Activity :: Repeat the data that follows exactly, starting at the line with "6 mini-peintures | Ensemble de" and ending at the line with "Light Brown - Light", and leave out every picture.

Records to process ::
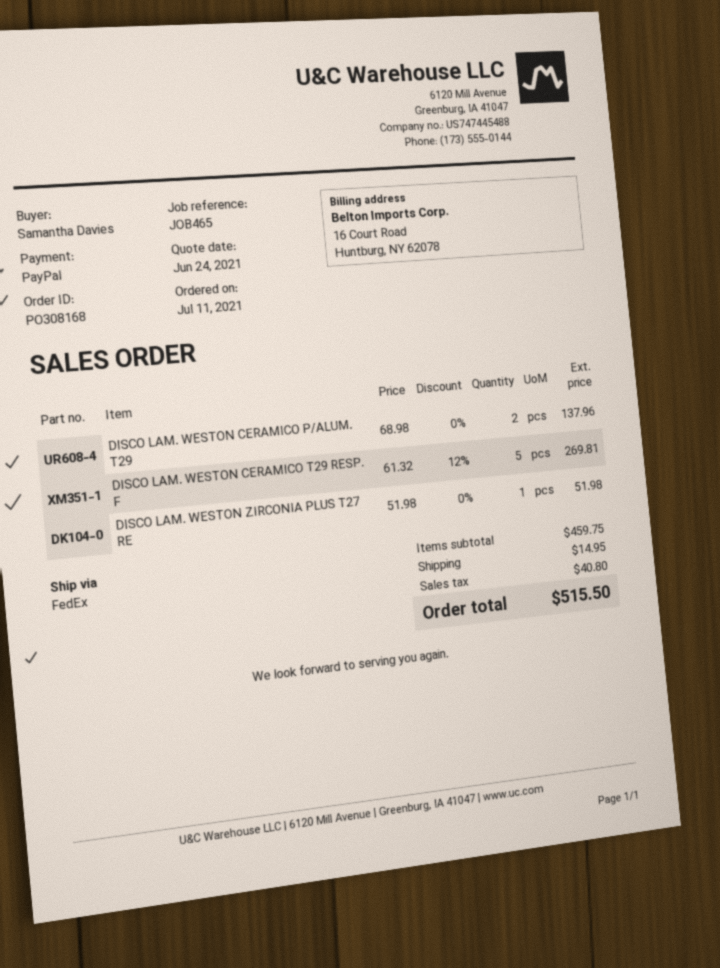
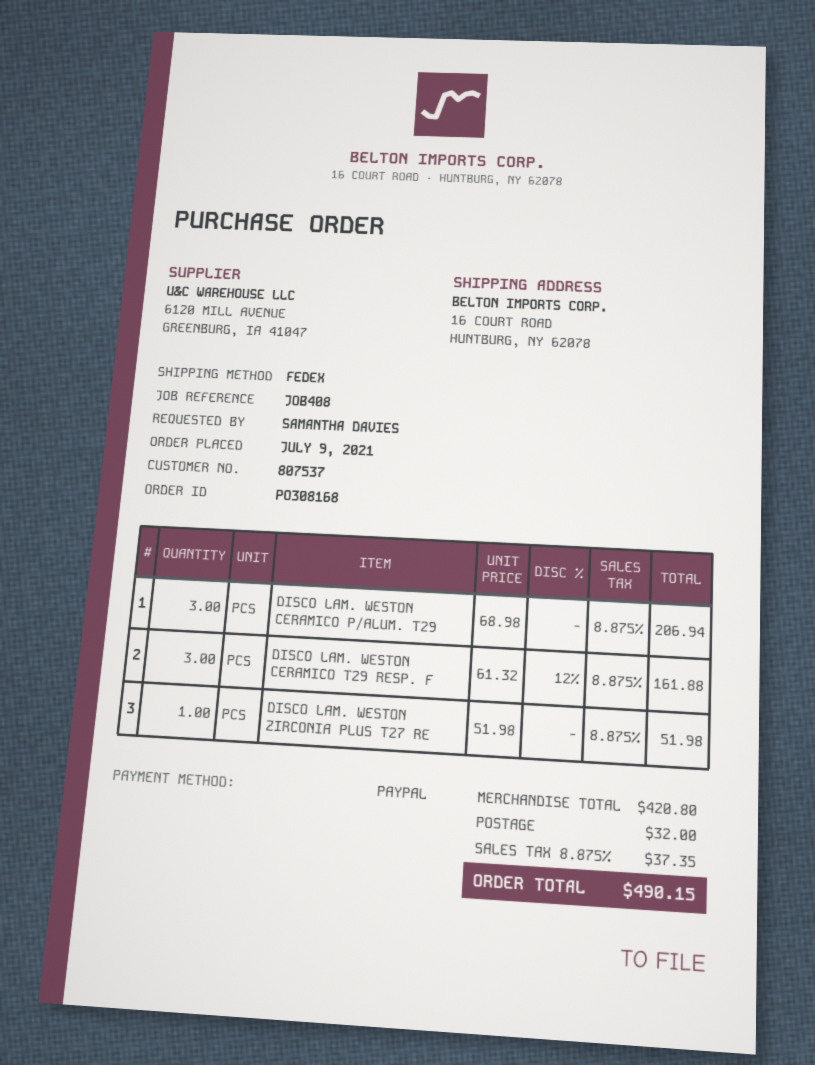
order date: 2021-07-11 -> 2021-07-09
reference: JOB465 -> JOB408
DISCO LAM. WESTON CERAMICO P/ALUM. T29: 2 x 68.98 = 137.96 -> 3 x 68.98 = 206.94
DISCO LAM. WESTON CERAMICO T29 RESP. F: 5 x 61.32 - 12% = 269.81 -> 3 x 61.32 - 12% = 161.88
subtotal: 459.75 -> 420.80
shipping: 14.95 -> 32.00
tax: 40.80 -> 37.35
total: 515.50 -> 490.15

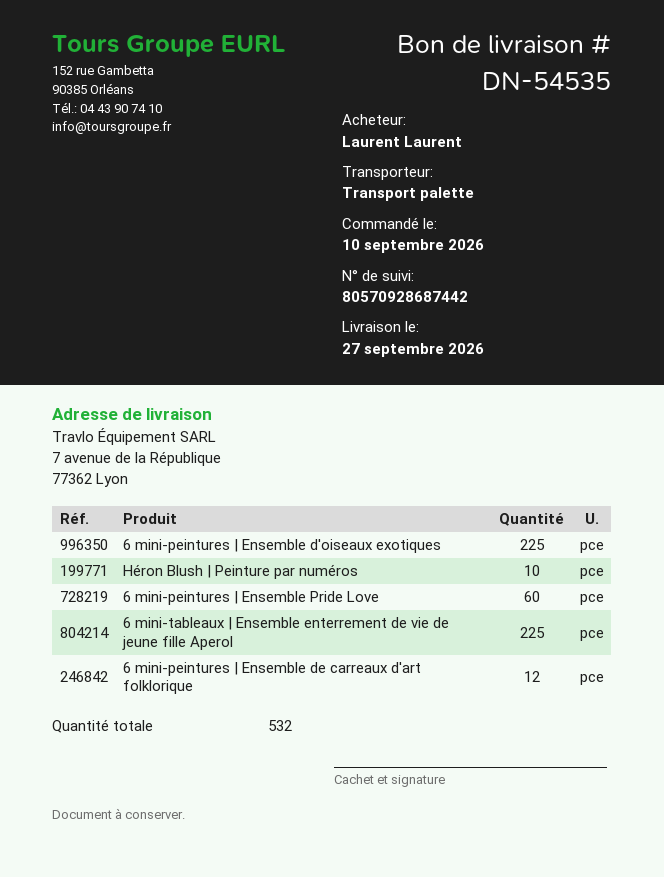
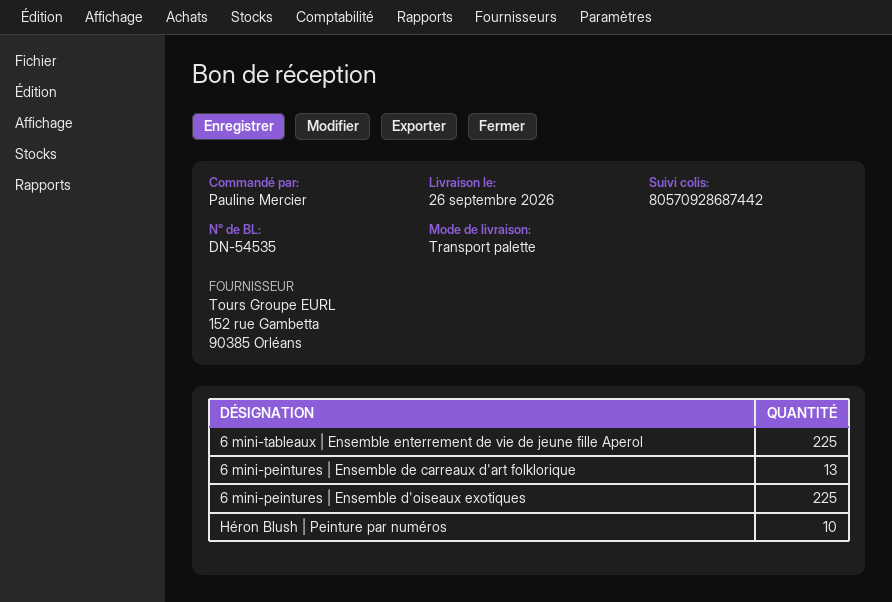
delivery date: 2026-09-27 -> 2026-09-26
ordered by: Laurent Laurent -> Pauline Mercier
6 mini-peintures | Ensemble Pride Love: 60 -> none
6 mini-peintures | Ensemble de carreaux d'art folklorique: 12 -> 13

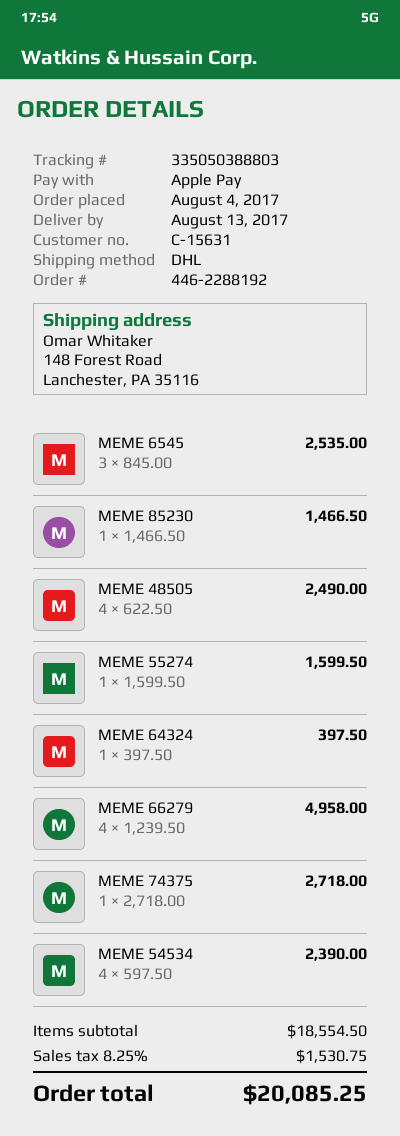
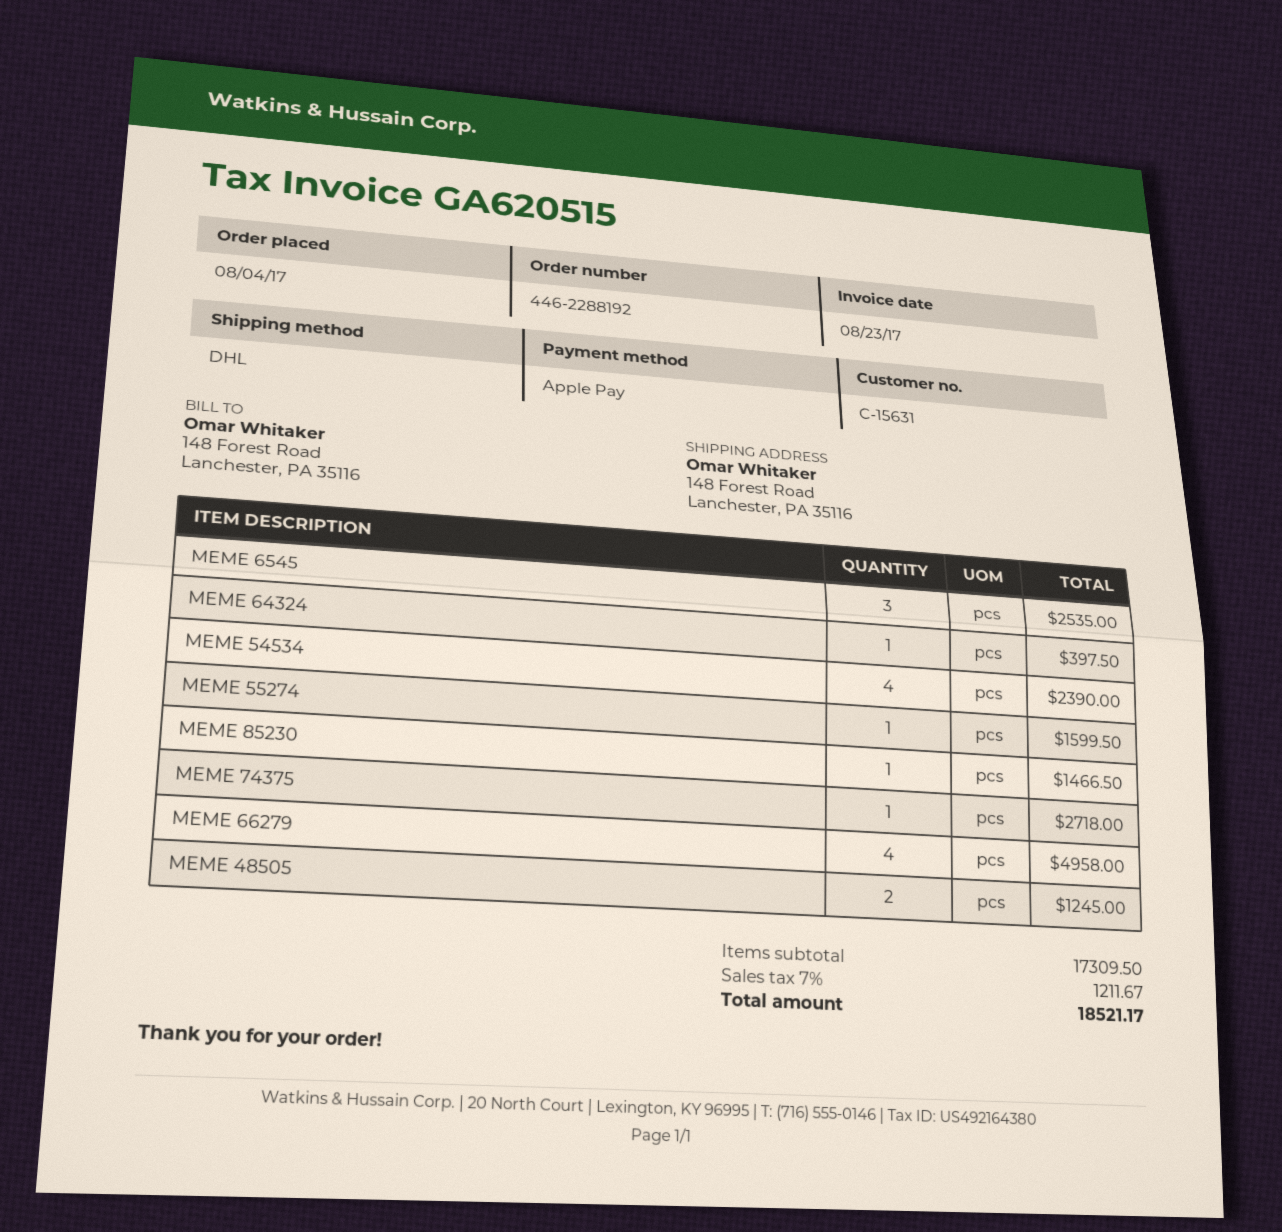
MEME 48505: 4 for 2490.00 -> 2 for 1245.00
subtotal: 18554.50 -> 17309.50
tax: 8.25% = 1530.75 -> 7% = 1211.67
total: 20085.25 -> 18521.17

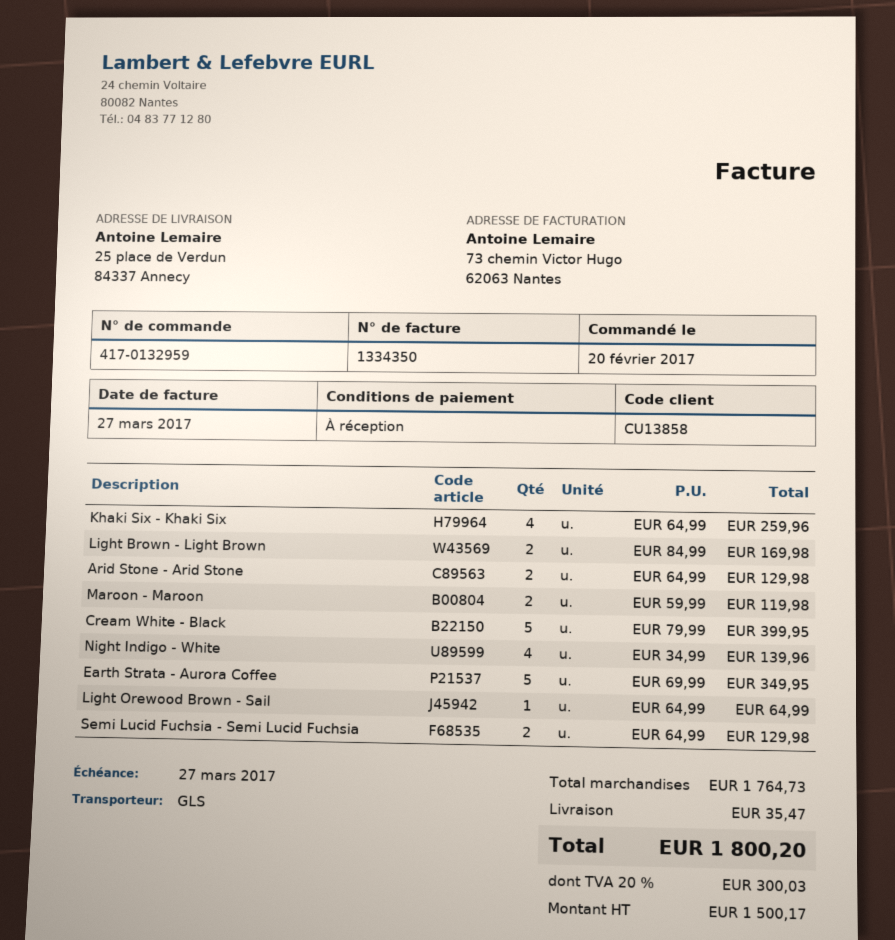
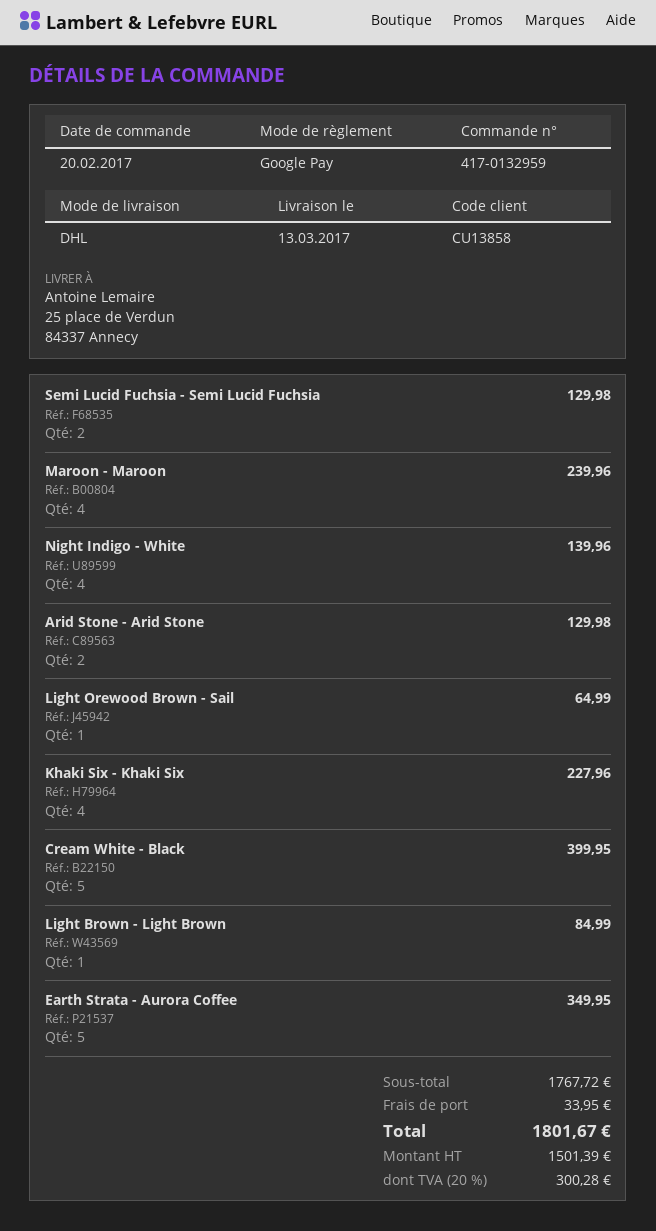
shipping method: GLS -> DHL
Khaki Six - Khaki Six: 4 for 259.96 -> 4 for 227.96
Light Brown - Light Brown: 2 for 169.98 -> 1 for 84.99
Maroon - Maroon: 2 for 119.98 -> 4 for 239.96
subtotal: 1764.73 -> 1767.72
shipping: 35.47 -> 33.95
net: 1500.17 -> 1501.39
tax: 20% = 300.03 -> 20% = 300.28
total: 1800.20 -> 1801.67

Solution for this problem ::
6 mini-peintures | Ensemble de carreaux d'art folklorique: 12 -> 13

MEME 48505: 4 for 2490.00 -> 2 for 1245.00
subtotal: 18554.50 -> 17309.50
tax: 8.25% = 1530.75 -> 7% = 1211.67
total: 20085.25 -> 18521.17

shipping method: GLS -> DHL
Khaki Six - Khaki Six: 4 for 259.96 -> 4 for 227.96
Light Brown - Light Brown: 2 for 169.98 -> 1 for 84.99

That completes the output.